End of course paper-based questionnaires: The OU has an annual means of gathering information about courses in a given year – the Annual Courses Survey, briefly mentioned earlier. Approximately 30,000 students in a stratified sample are sent postal questionnaires, the response rate being typically about  65%. Students are quizzed about all aspects of the teaching and delivery of their course. The first part of the questionnaire is the same for all courses and asks standardised questions about use of media in general terms, plus other aspects of the course(s), for example satisfaction levels for delivery of materials, tutorials, assessments, study time spent, etc. This data is for all stakeholders and is prepared by the Student Survey Office for the academic unit, course team and senior managers in the university. The second part of the questionnaire is designed in consultation with the relevant course team to be specific to their course. We obviously wanted to take advantage of the Annual Survey to collect information on M206 – it would provide information about the overall course context which has the value of also allowing us to compare this course with others in the University. We adapted the second part of the questionnaire for M206 to be compatible with our Web questionnaires, but asking about student satisfaction levels over the whole course, rather than over individual chapters.
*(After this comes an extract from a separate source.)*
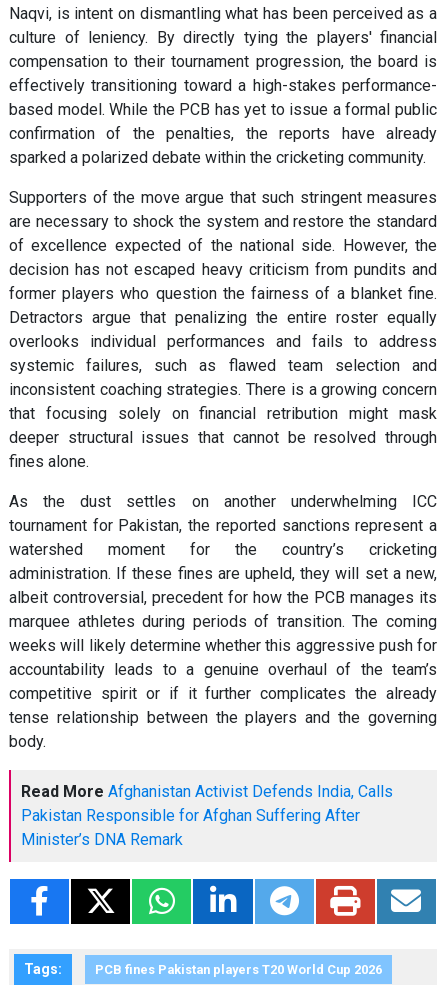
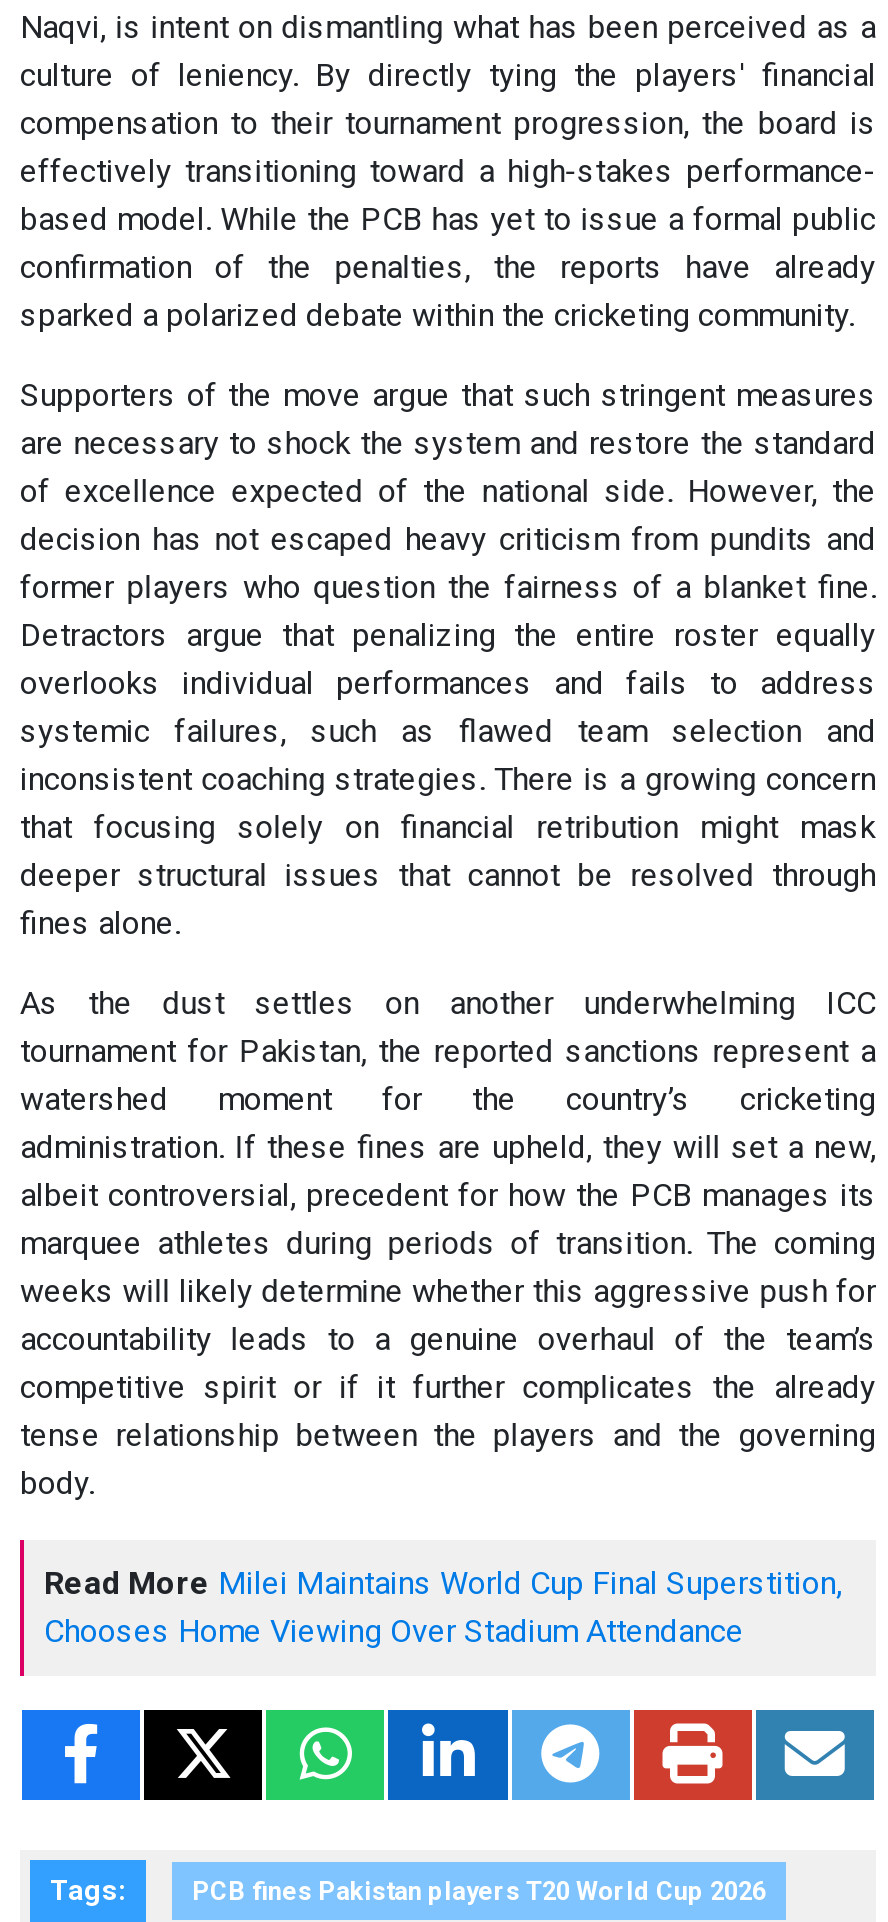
- Read More Afghanistan Activist Defends India, Calls
- Pakistan Responsible for Afghan Suffering After
- Minister’s DNA Remark
+ Read More Milei Maintains World Cup Final Superstition,
+ Chooses Home Viewing Over Stadium Attendance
This paper-based questionnaire was sent to a properly composed sample of the course (constructed to represent the demographic of the whole course) and was posted to students’ homes. By excluding from this sample anyone who had participated in the Web questionnaires we would achieve the necessary balance we were looking for: the demographics of the two cohorts (Web respondents and paper respondents) could be compared with the demographics of the course as a whole to determine whether or not we could claim to have obtained views from an appropriate cross-section of students.


Computer Conferences

A further source of information available to us was the computer conferencing system, where students use an on-line conference area to discuss issues with one another and their tutors. Examining the discourse in the open lobbies to conferences would tell us something about concerns students were having. However, once again, caution needs to be exercised because of the potential bias in these discussions. For example, if one student with a particular bias enters the system and posts an inflammatory note, the effects can spread throughout the course very quickly (a variant of the well known e-mail phenomenon of ‘flaming’). Lots of other folk may take the opportunity to jump on the bandwagon with minor quibbles, whilst others may feel the need to leap to the defence of the course and so on. Similarly, people who might otherwise have joined in with discussion could find the volume of messages too great to handle, preferring simply to withdraw than deal with it.
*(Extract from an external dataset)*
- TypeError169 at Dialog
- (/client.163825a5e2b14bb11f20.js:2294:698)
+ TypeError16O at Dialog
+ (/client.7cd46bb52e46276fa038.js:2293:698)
Data from an instrumented version of the LearningWorks programming environment

The final source of data is the most ambitious to achieve in the sense that it required considerable research and development. The malleability of Smalltalk programming environments convinced the course team and colleagues from the OU’s Centre for Informatics Education Research, who were not involved with M206, of the feasibility of instrumenting the LearningWorks system to gather data about how students actually use it to learn programming and to learn about object technology concepts. Such instrumentation is not part of the original LearningWorks programming framework (Goldberg et al., 1997) and so an on-going project called AESOP (Thomas et al., 1998) was established to progress the development of this source of data.


The Evaluation Process

We now examine how each form of data gathering was deployed and what the outcomes were.


Developmental Testing Process and Outcomes

The strategy for the early part of production (1994–5), was to gather data both from surveys of the testers and open-ended interviews of them (Sumner and Taylor, 1997). Semi-structured interviews were also to be used for insight into the way students might cope with the media mix. Fourteen people, similar to the expected student population, were paid to act as students and to take the course using the preliminary materials. Most of these putative students, these testers, had no prior programming experience of any kind and a few had very little experience using a computer. The longitudinal surveys in developmental testing looked at whether people were able to learn with the resources as they were being developed. Each person was given for the duration of the testing the necessary computer hardware and software (much of it in prototype form). As the testers worked through each chapter, they filled in a questionnaire about the resources and the subject matter; the resources were mostly printed material and early versions of LearningWorks and LearningBooks. If testers did not reply for any reason, they were interviewed by telephone and the questionnaire filled in on their behalf. In practice, the only stakeholder in developmental testing is the course team; unless significant problems arise, the other agencies would not review the results although they are available to all stakeholders.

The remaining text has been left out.